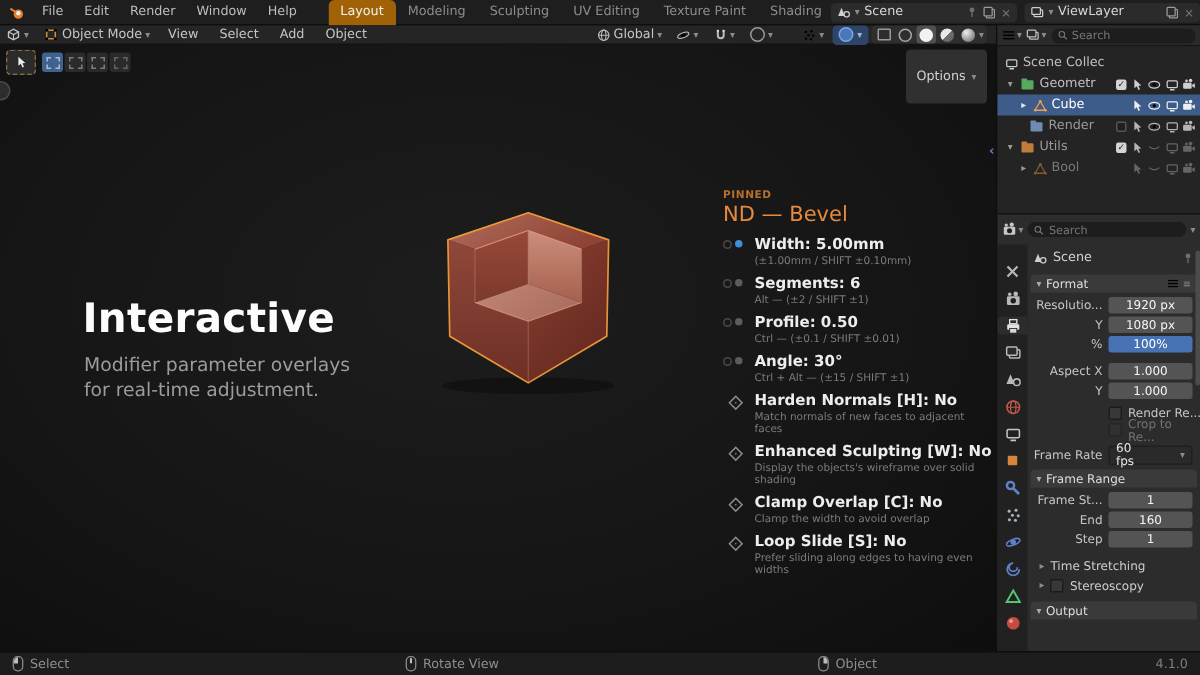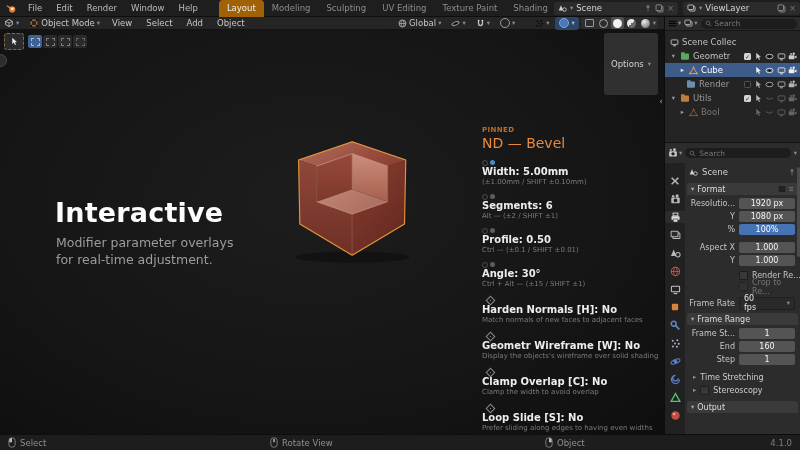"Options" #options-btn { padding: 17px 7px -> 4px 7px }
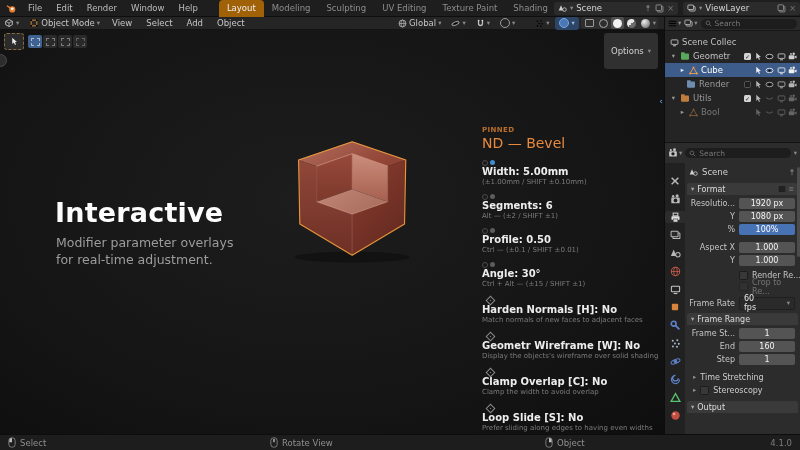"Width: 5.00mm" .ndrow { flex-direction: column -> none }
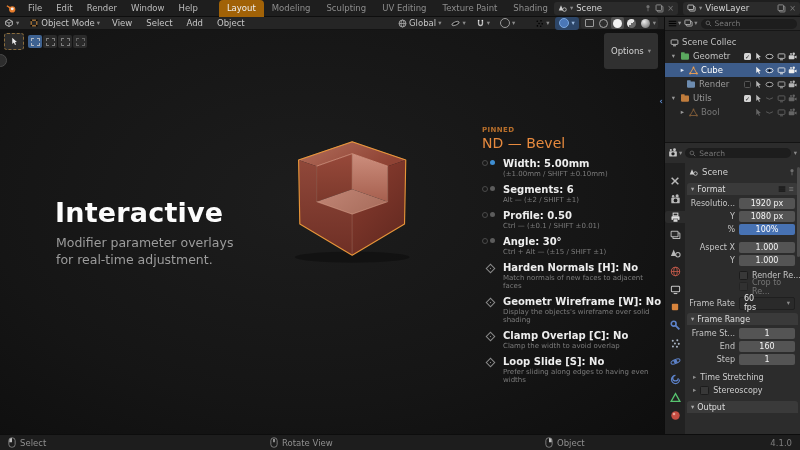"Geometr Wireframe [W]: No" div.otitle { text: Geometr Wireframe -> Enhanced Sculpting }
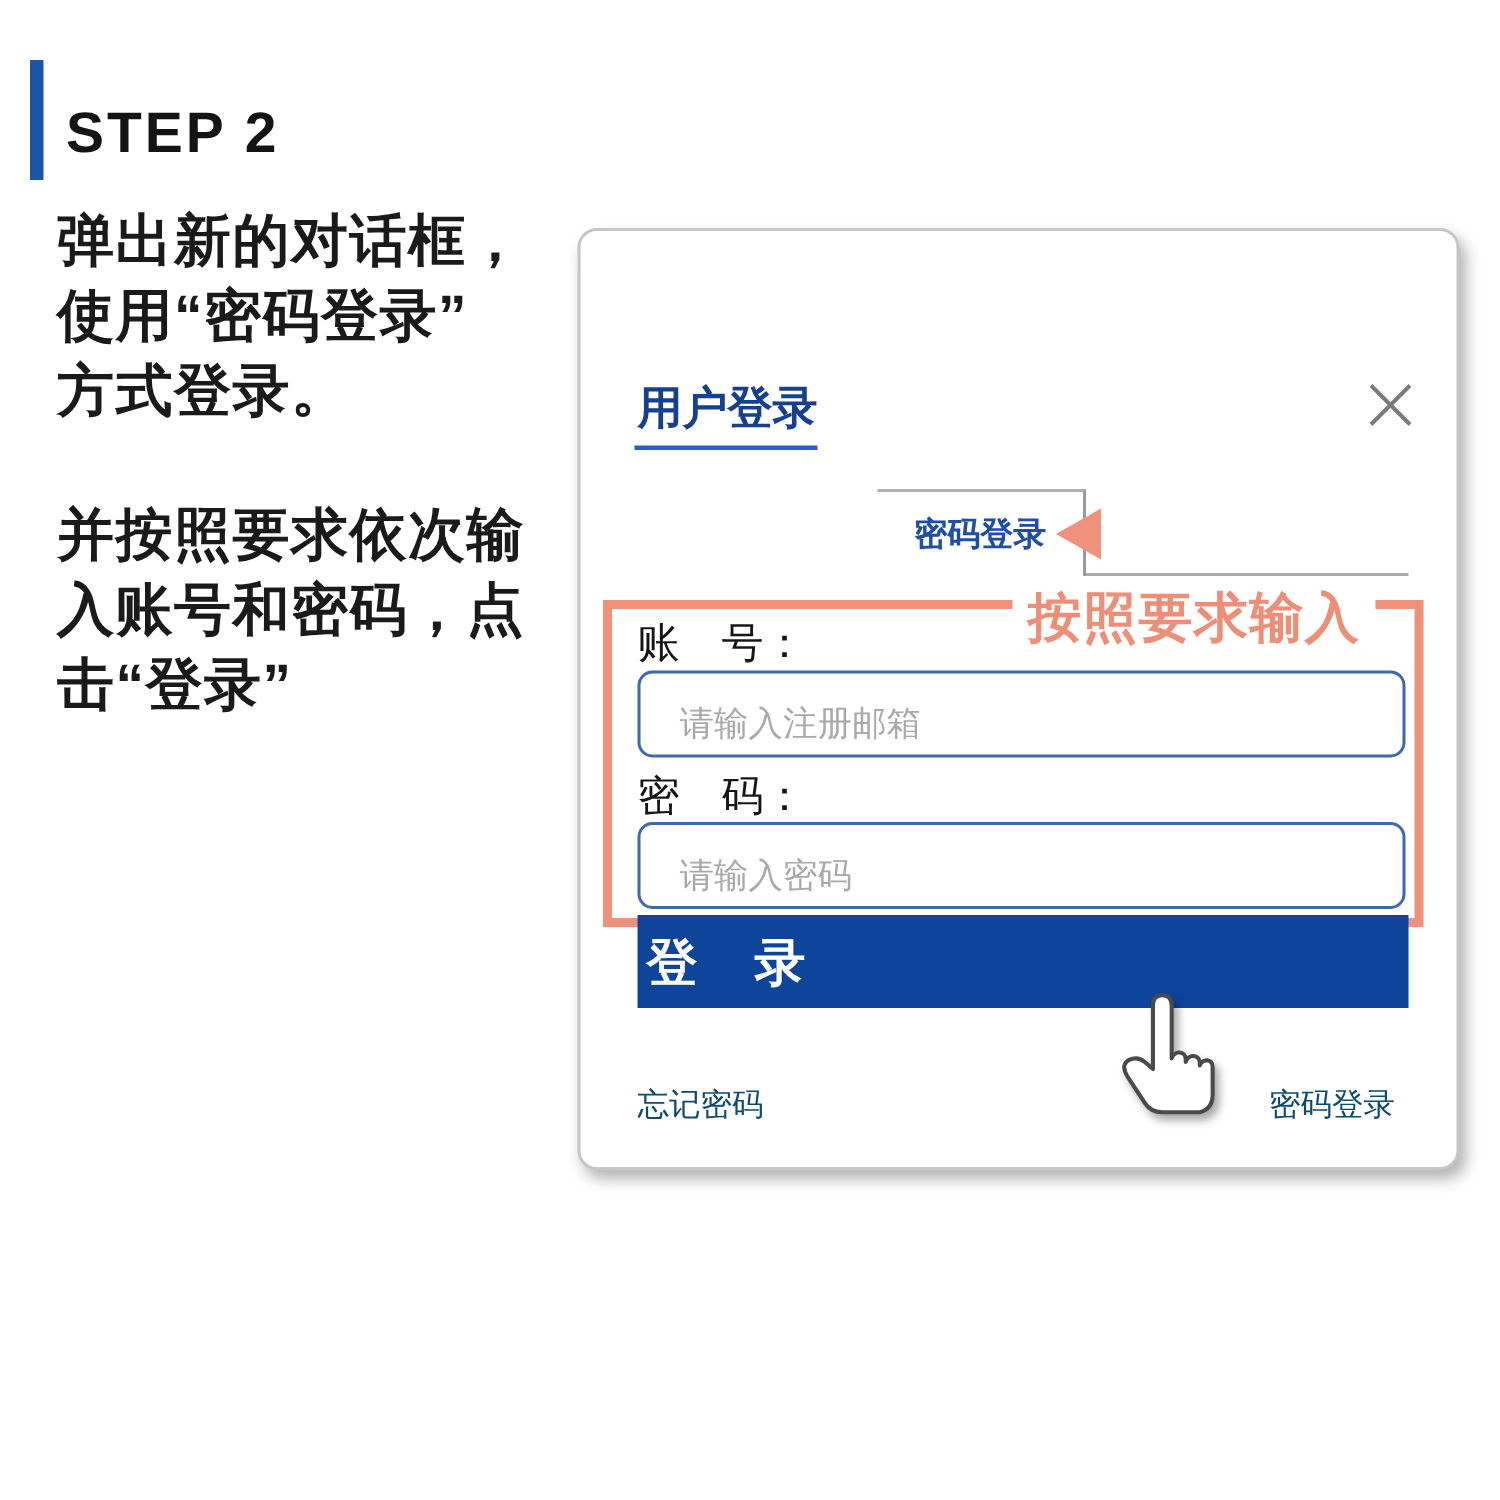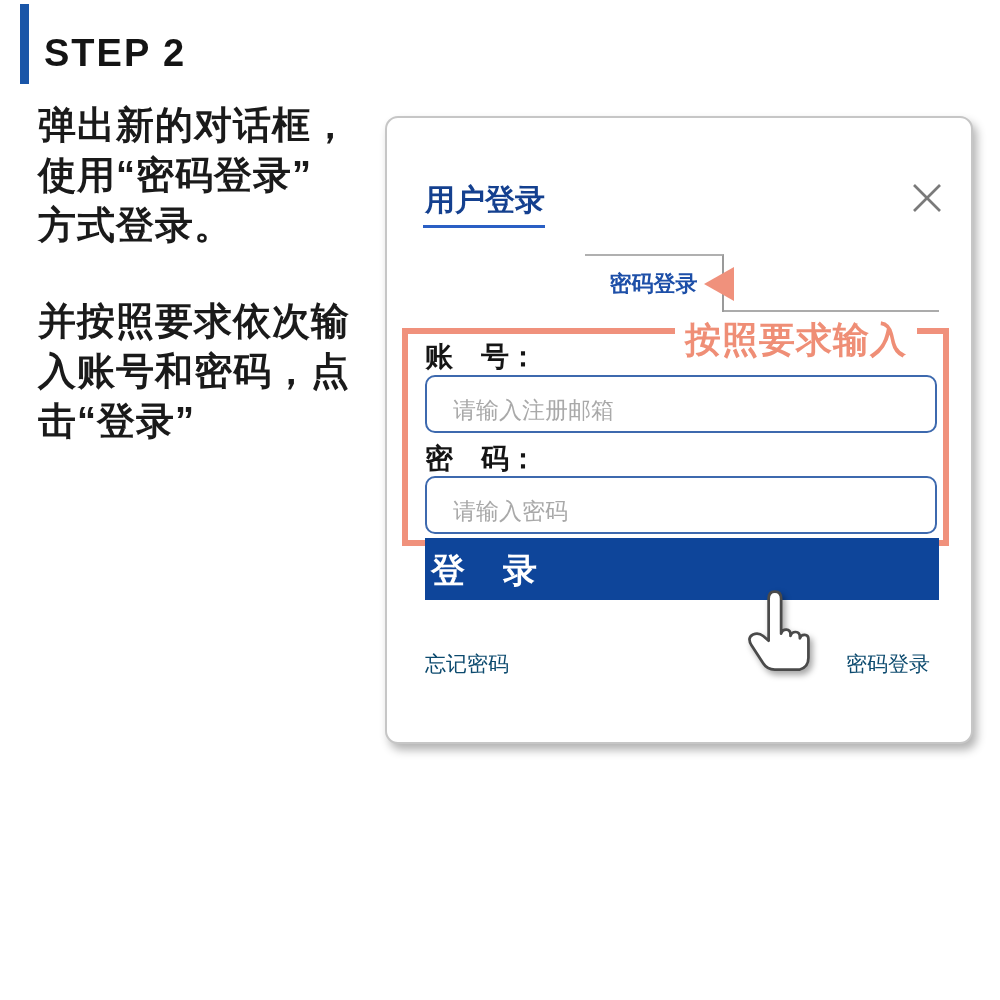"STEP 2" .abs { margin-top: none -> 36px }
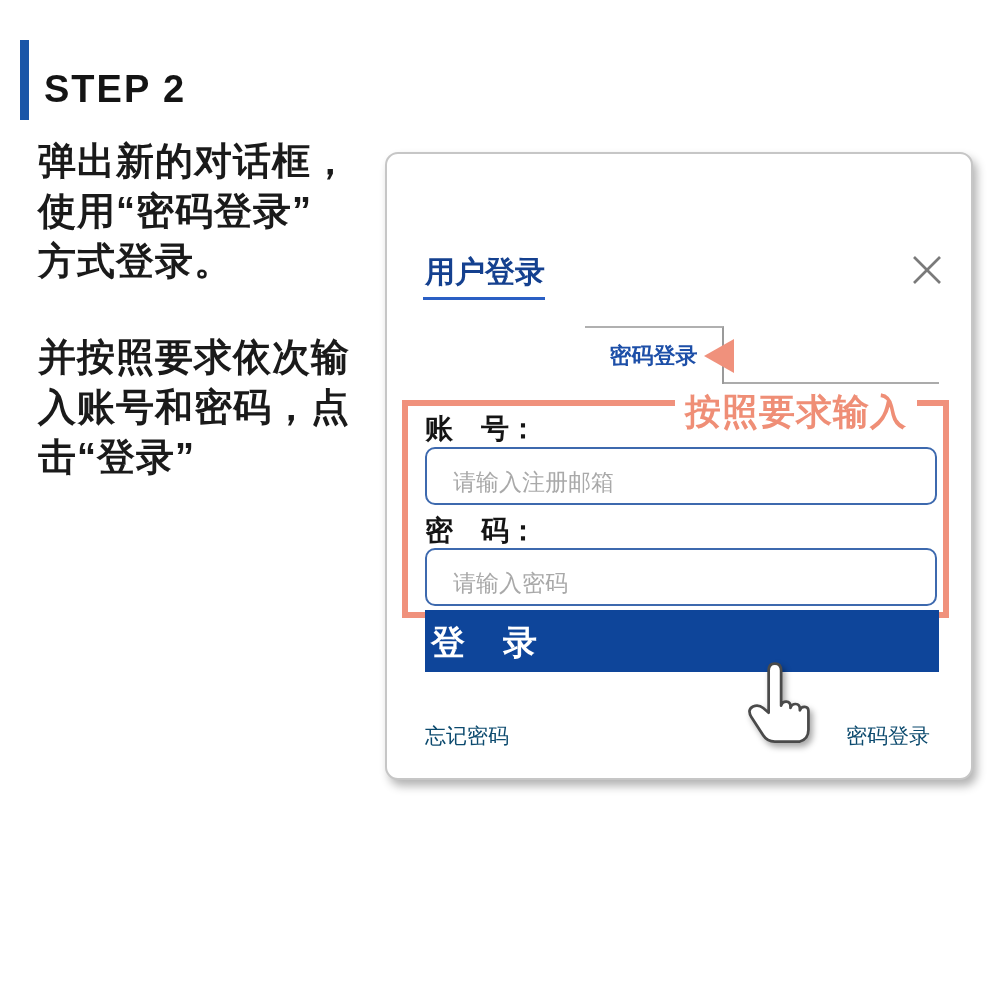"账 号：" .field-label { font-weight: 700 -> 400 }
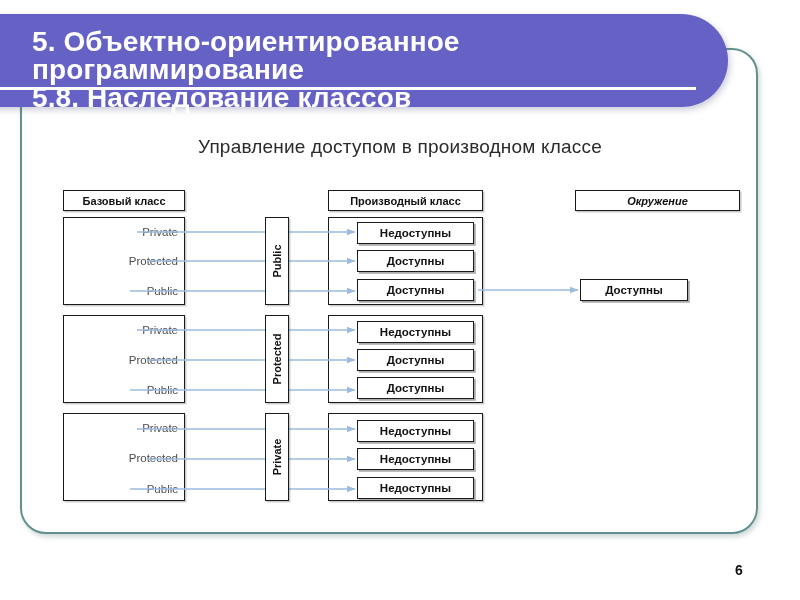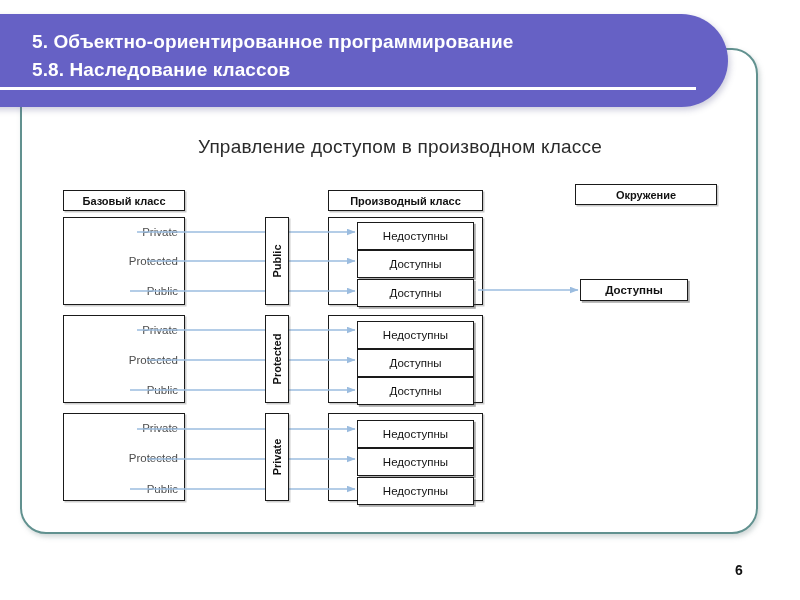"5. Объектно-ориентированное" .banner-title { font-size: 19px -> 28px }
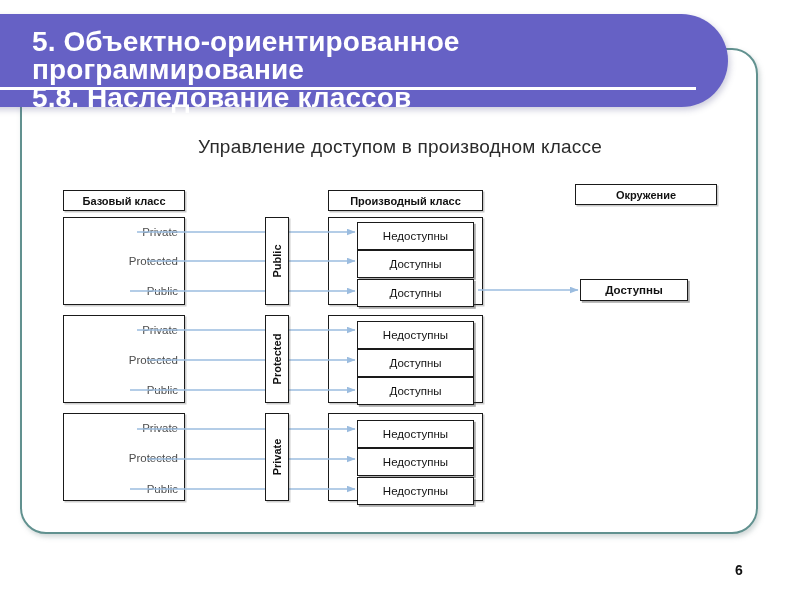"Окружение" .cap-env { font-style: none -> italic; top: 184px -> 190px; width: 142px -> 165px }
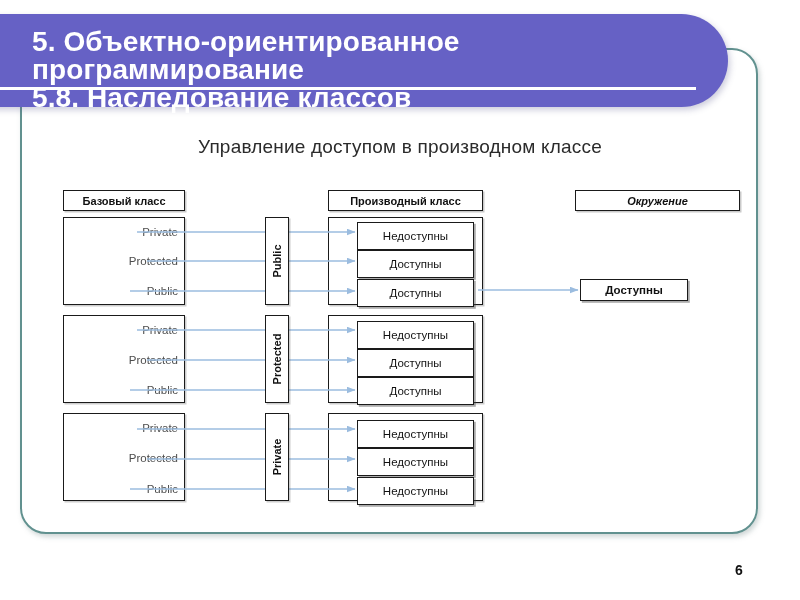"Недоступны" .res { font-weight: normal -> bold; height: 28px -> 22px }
###
What to work on:
The whole listing above, line by line, needs to be copied exactly, except for any images.

Solution below:
"Options" #options-btn { padding: 17px 7px -> 4px 7px }
"Width: 5.00mm" .ndrow { flex-direction: column -> none }
"Geometr Wireframe [W]: No" div.otitle { text: Geometr Wireframe -> Enhanced Sculpting }
"STEP 2" .abs { margin-top: none -> 36px }
"账 号：" .field-label { font-weight: 700 -> 400 }
"5. Объектно-ориентированное" .banner-title { font-size: 19px -> 28px }
"Окружение" .cap-env { font-style: none -> italic; top: 184px -> 190px; width: 142px -> 165px }
"Недоступны" .res { font-weight: normal -> bold; height: 28px -> 22px }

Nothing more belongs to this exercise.